The town, or tithing, as the smallest division of a community, must necessarily exist in all nations, whatever their laws and customs may be: if man makes monarchies, and establishes republics, the first association of mankind seems constituted by the hand of God. But although the existence of the township is coeval with

  1. [It is by this periphrasis that I attempt to render the French expressions “Commune” and “Systeme Communal.” I am not aware that any English word precisely corresponds to the general term of the original. In France every association of human dwellings forms a commune, and every commune is governed by a maire and a conseil municipal. In other words, the mancipium or municipal privilege, which belongs in England to chartered corporations alone, is alike extended to every commune into which the cantons and departments of France were divided at the revolution.
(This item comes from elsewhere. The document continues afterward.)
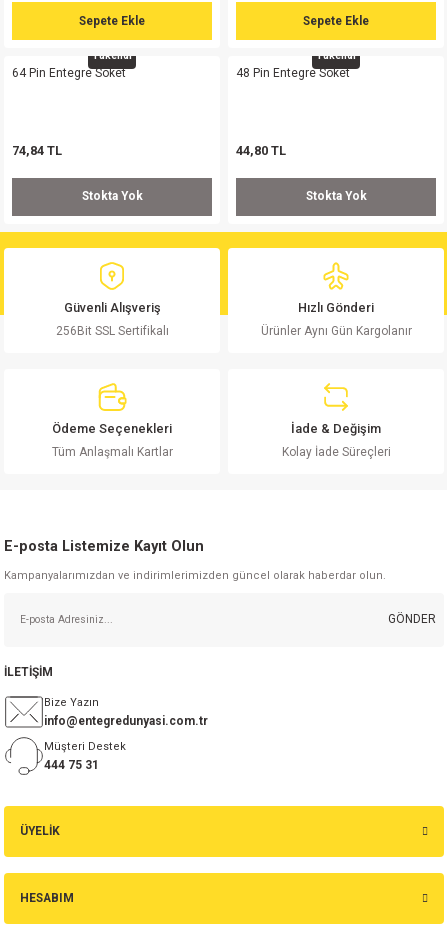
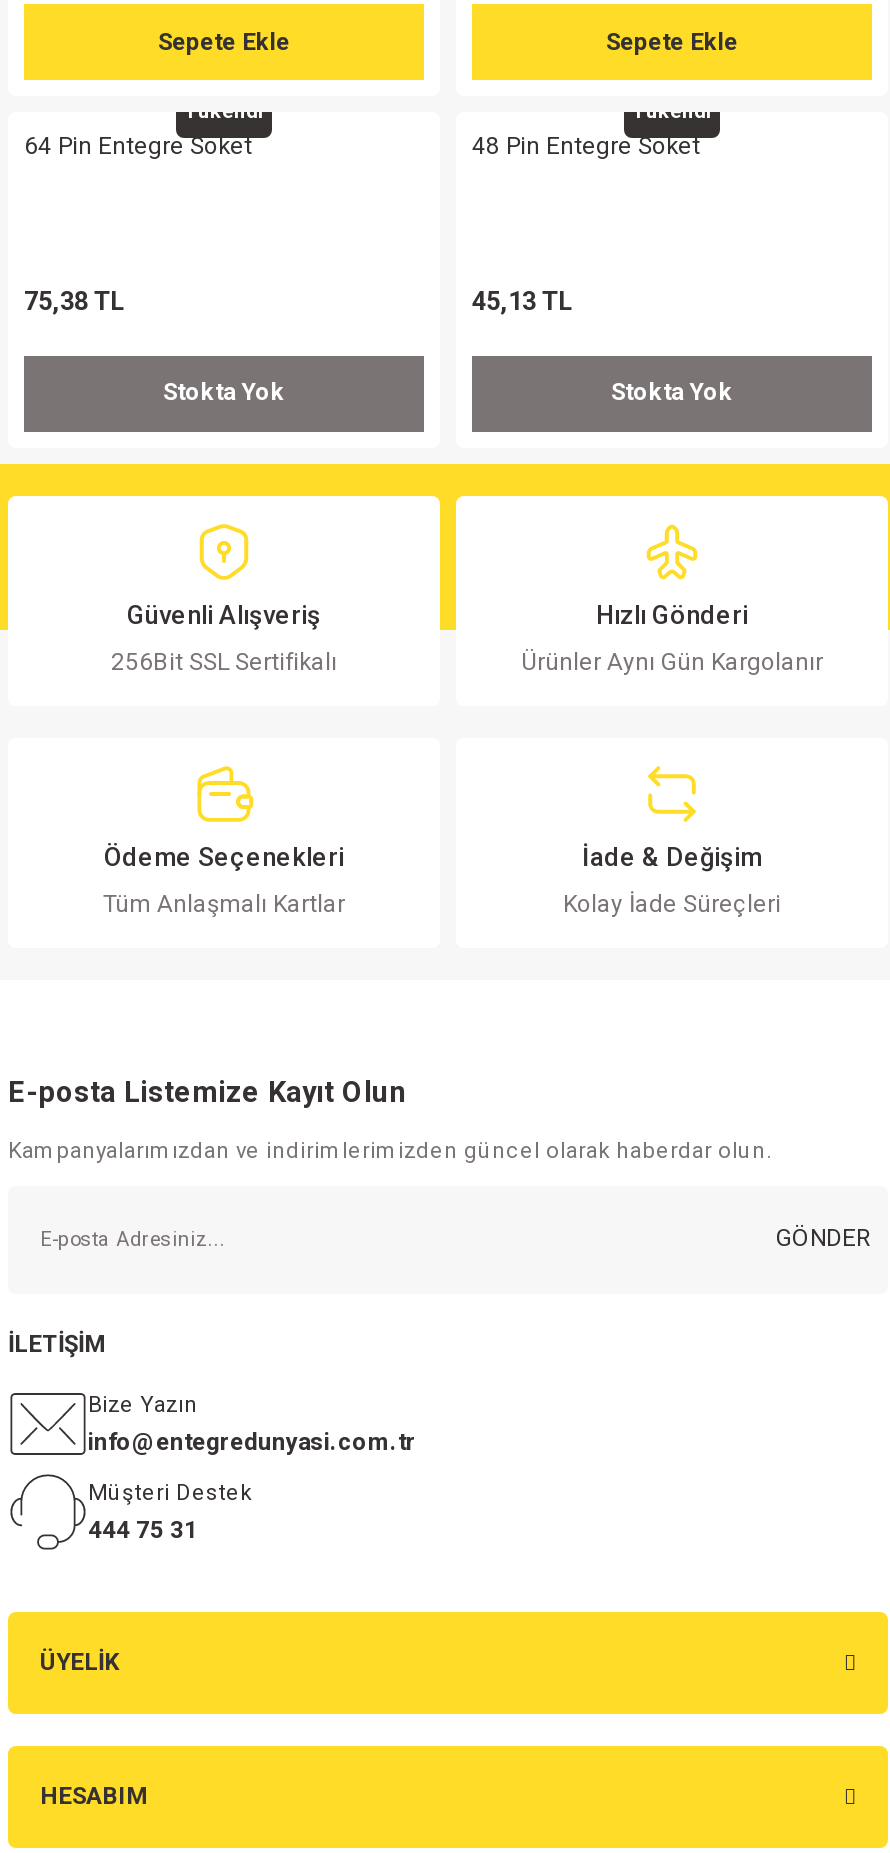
- 74,84 TL
+ 75,38 TL

- 44,80 TL
+ 45,13 TL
Thence the different application of the expression, which is general in one country and restricted in the other. In America, the counties of the northern states are divided into townships, those of the southern into parishes; beside which, municipal bodies, bearing the name of corporations, exist in the cities. I shall apply these several expressions to render the term commune. The word “parish,” now commonly used in England, belongs exclusively to the ecclesiastical division; it denotes the limits over which a parson's (persona ecclesia or perhaps parochianus) rights extend.—Translator's Note.]